На восточном ковре на стене я увидел висящую гитару.
– У вас кто-то играет на гитаре? – спросил я.
– Вам знакома эта греческая кифара, которую изготовили в славном городе Неаполе? – спросил барон. – Я купил ее во время путешествия в Италийские земли и даже брал уроки игры на этом инструменте.
Он подал знак, слуга снял со стены гитару, обтер пыль и подал ее барону. Хозяин уверенно взял инструмент и взял несколько аккордов.
– К сожалению, это все мои умения игры на ней, – сказал барон.
– А можно попробовать мне? – спросил я.
– Будьте так любезны извлечь несколько звуков из этой коробки со струнами, – улыбнулся хозяин.
Дамы с интересом смотрели на меня. Неаполитанская шестиструнная гитара производства семнадцатого века из экологически чистых материалов и без применения химии. Она была легка и уже звенела от предвкушения прикосновения к струнам. Я проверил настройку, подтянул один из колков и вспомнил свои лирические вечера. Я заиграл и запел песню, которую все почему-то считают цыганской, а это стихи Роберта Рождественского. Если родственники Рождественского пристанут ко мне с требованием контрибуции за то, что я пел песню на его стихи, то я выброшу эту песню из своей памяти и из этой книги, и пусть они и дальше закапывают его талант в землю:
К долгожданной гитаре
Я тихо прильну,
Осторожно и бережно
Трону струну,
И она отзовется,
Зазывно звеня,
Добротою наполнив
Тебя и меня.
От зари до зари,
От темна, до темна
О любви говори,
Пой, гитарная струна!
Глава 28
Своим выступлением я поразил хозяев. Даже я поразился ему. Никогда особенно не играл на гитаре. А тут какой-то кураж нашел. Лингвафон, вероятно, точно передал интонации и мотивы стихов, потому что Мария сидела и вытирала глаза платочком.
Назавтра меня пригласили на пикник и на конную прогулку, устраиваемую немецкой общиной.
– Как бы вы ни хотели, Владимир, но все вас считают достойным членом немецкой общины, а Мария прямо заявила, что без вас она на пикник не поедет. Я ее в этом поддерживаю. Она стала оживать и только благодаря вам. Завтра в восемь утра ждем верхом и в одежде для пикника. Наши дамы отказались ехать в карете, и будут верхом сопровождать нас. Мне нужно вас познакомить кое с кем и обсудить некоторые вопросы. До завтра, мой друг, – сказал барон и я откланялся.

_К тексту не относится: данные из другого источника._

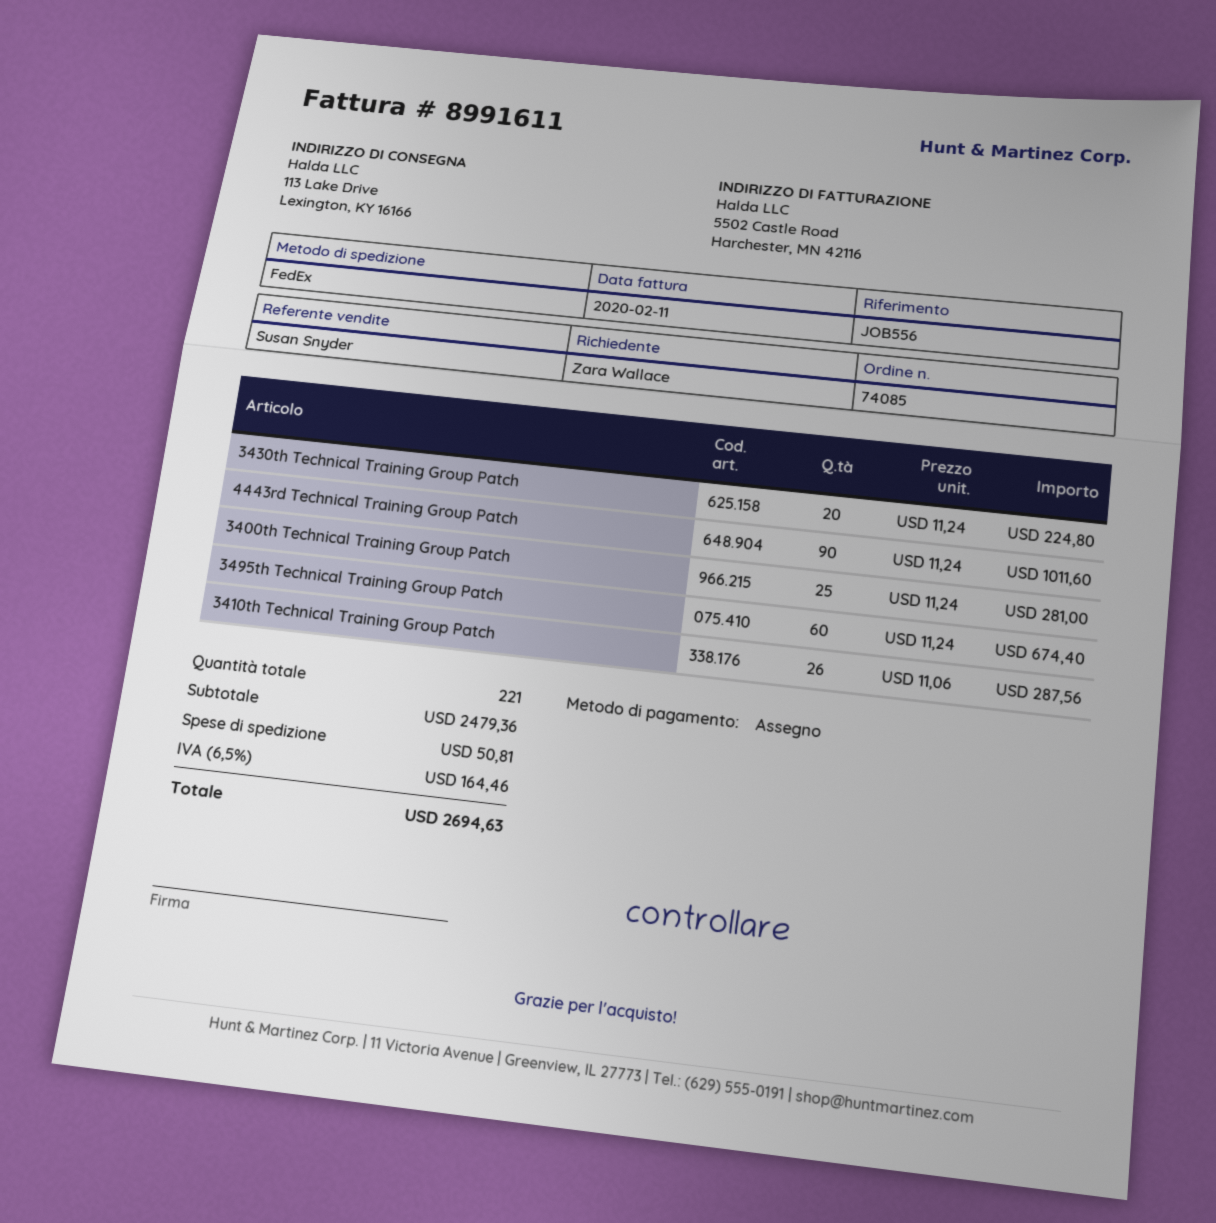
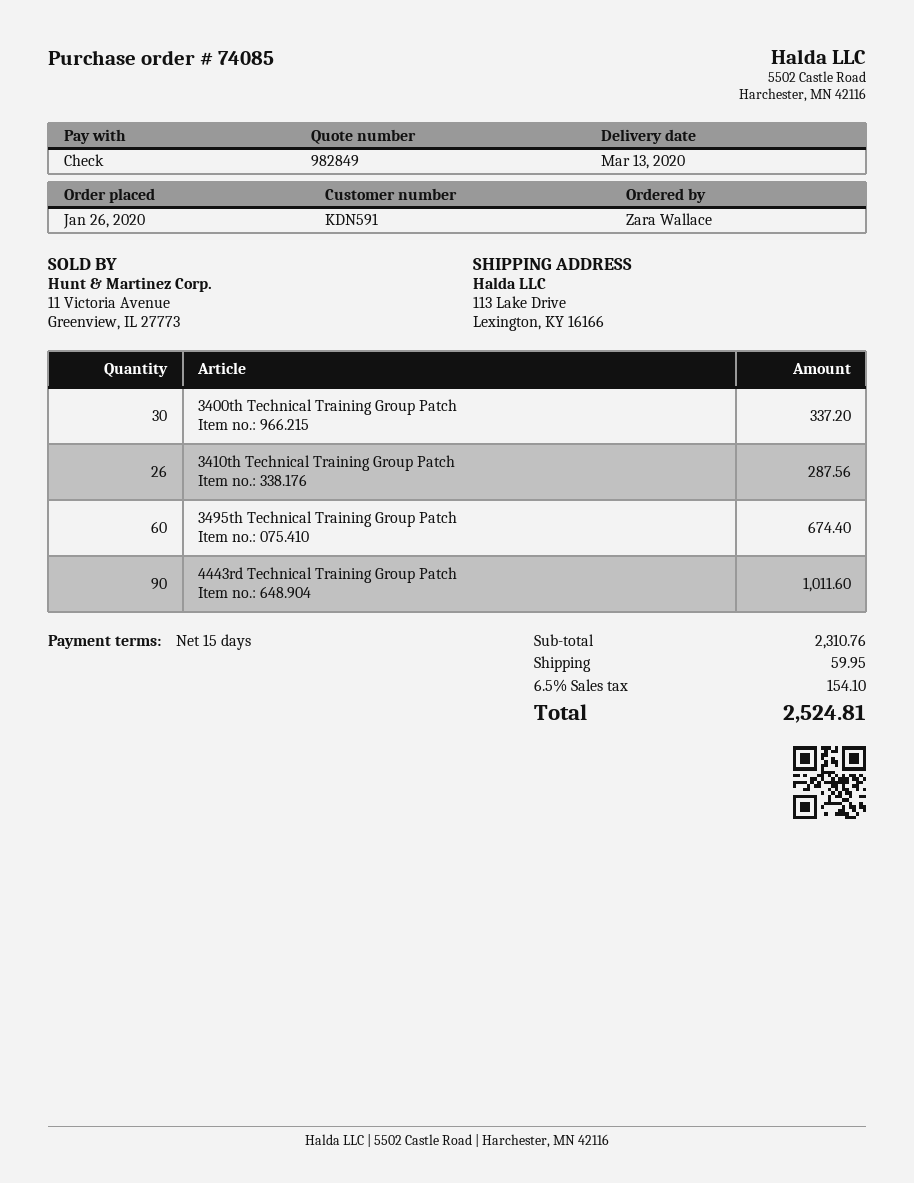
3430th Technical Training Group Patch: 20 for 224.80 -> none
3400th Technical Training Group Patch: 25 for 281.00 -> 30 for 337.20
subtotal: 2479.36 -> 2310.76
shipping: 50.81 -> 59.95
tax: 6.5% = 164.46 -> 6.5% = 154.10
total: 2694.63 -> 2524.81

Лежа в постели, я слушал бормотания Франца, докладывавшего мне о состоянии наших финансов, и представлял, что нахожусь на одном из курортов и все события напоминают череду из обыкновенного курортного романа.
Сначала Баден-Баден. Край амуров и любовных наслаждений. Даже в самом названии заложена лиричность. Баден-Баден. Баден переводится как плавать, купаться. Четко определенное физическое действие, имеющее назначение принятие процедуры, смывание грязи или преодоление водной преграды. А баден-баден (baden-baden) это поплавать в свое удовольствие, искупаться, получить удовольствие. Как шлафен (schlafen). Спать. Лечь, повернуться на правый бок, положить ладошку под щеку и уснуть ровно на восемь часов, как предписано артикулом. А шлафен-шлафен это поспать, понежиться, подремать в свое удовольствие.
Потом дела династические и встреча с Елизаветой. Незабываемая встреча, но и она пройдет и будет забываться с течением времени, когда я приеду домой.
Затем куколка Шарлотта, которая понадеялась на то, что мой рассудок забит гормонами, я не буду слушать голос разума и убью указанного ею человека.